Nicoletta è una ragazza come tante, un ragazza semplice, un ragazza di provincia. La vita le ha dato poco e quel poco se l’è dovuto conquistare, è cresciuta in fretta. Ha imparato subito che il lavoro fa l’uomo, che senza non si può stare, non si deve. Ha scoperto che la felicità non si compra e che e va conservata con cura perché è fragile, molto.
Le è stata rubata questa felicità, fatta a pezzi, calpestata. Ma Nicoletta è una ragazza forte perché ha ancora l’incoscienza di rischiare, di sognare che le cose, forse, si possono cambiare, ha il coraggio, raro, di dire no, di difendere la dignità di essere uomini perché il lavoro non rende liberi.
In scena sulla sedia di una sala d’aspetto di una clinica, una giovane attrice e il suo talento, la sua generosità nel darsi fino in fondo, nel raccontare un mondo, il nostro che purtroppo ha ancora bisogno di eroi..
Il Festival si connota per la particolarità della presenza residenziale di ospiti e artisti. E’ comunque possibile partecipare anche a singole giornate. Il programma degli eventi va dal mattino alla tarda serata includendo momenti di formazione, incontri a tema e spettacoli, oltre a svariati momenti di convivialità utili anche alla commistione e il confronto tra pubblico e artisti ospiti.
Il Villaggio Ecologico di Granara, abbandonato negli anni ’60 e ripopolato negli anni ’90, è un cantiere di sperimentazioni.
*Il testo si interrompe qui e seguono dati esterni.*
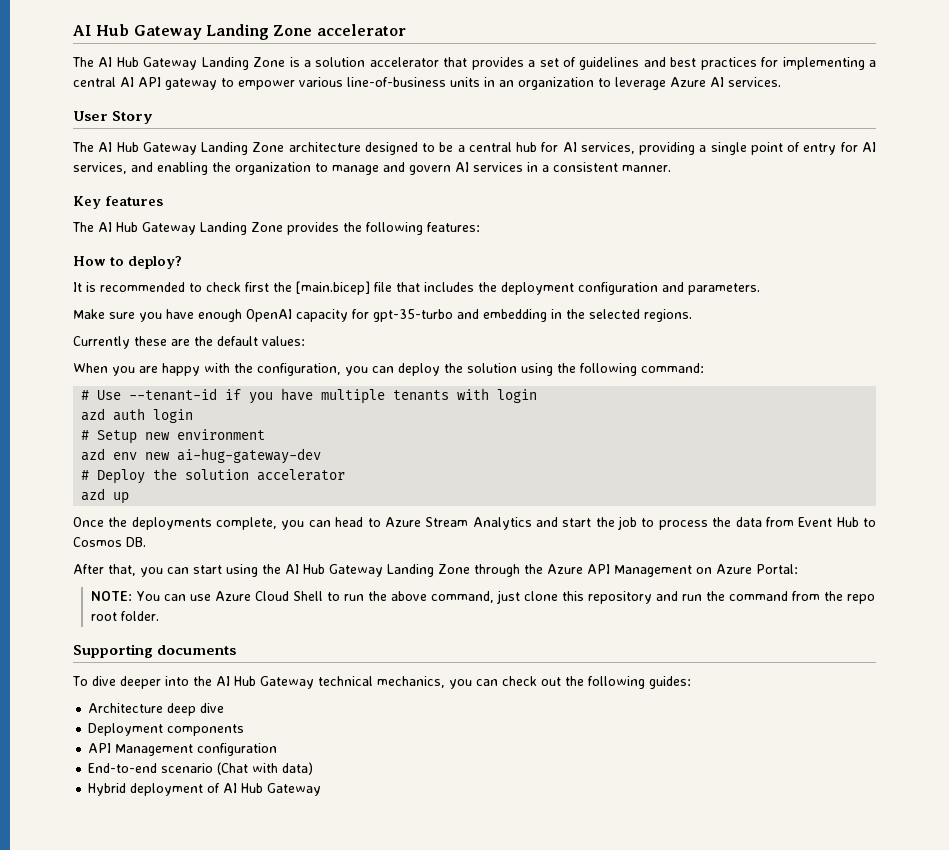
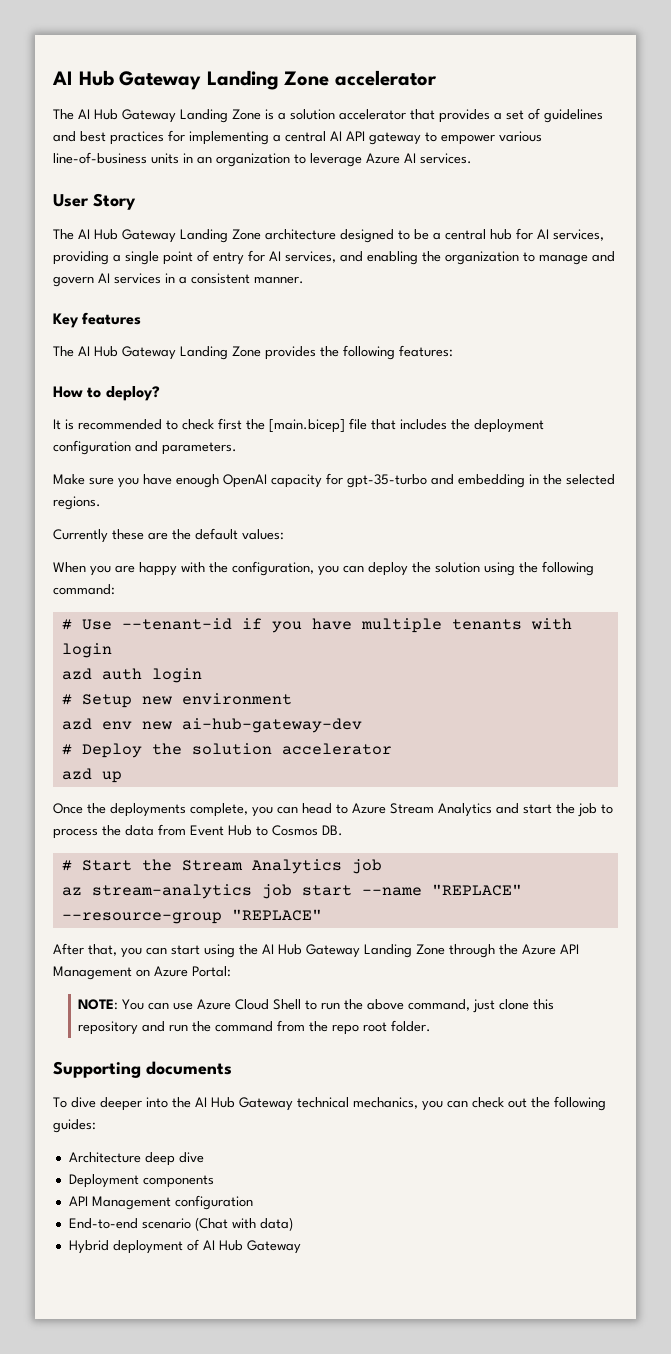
- azd env new ai-hug-gateway-dev
+ azd env new ai-hub-gateway-dev
+ # Start the Stream Analytics job
+ az stream-analytics job start --name "REPLACE" --resource-group "REPLACE"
Il villaggio è in parte abitato e in parte sede di numerose associazioni che si occupano di teatro, educazione ambientale, tecnologie appropriate, nonviolenza, agricoltura.
Il Granara Festival, giunto quest’anno alla XIIª edizione è frutto di una collaborazione tra diverse associazioni che operano presso il Villaggio Ecologico di Granara: Teatro Granara, che organizza residenze, spettacoli e laboratori, Centopassi, che promuove l’educazione ambientale per bambini e ragazzi, il Geco che si occupa di bioedilizia, fonti rinnovabili e nonviolenza, il Granaio, responsabile dell’ospitalità e degli approvvigionamenti con i produttori del territorio e la Granèra, gruppo rurale di produzione biologica e fattoria didattica. Continua la collaborazione con La Schighèra di Milano che curerà il menù del Festival.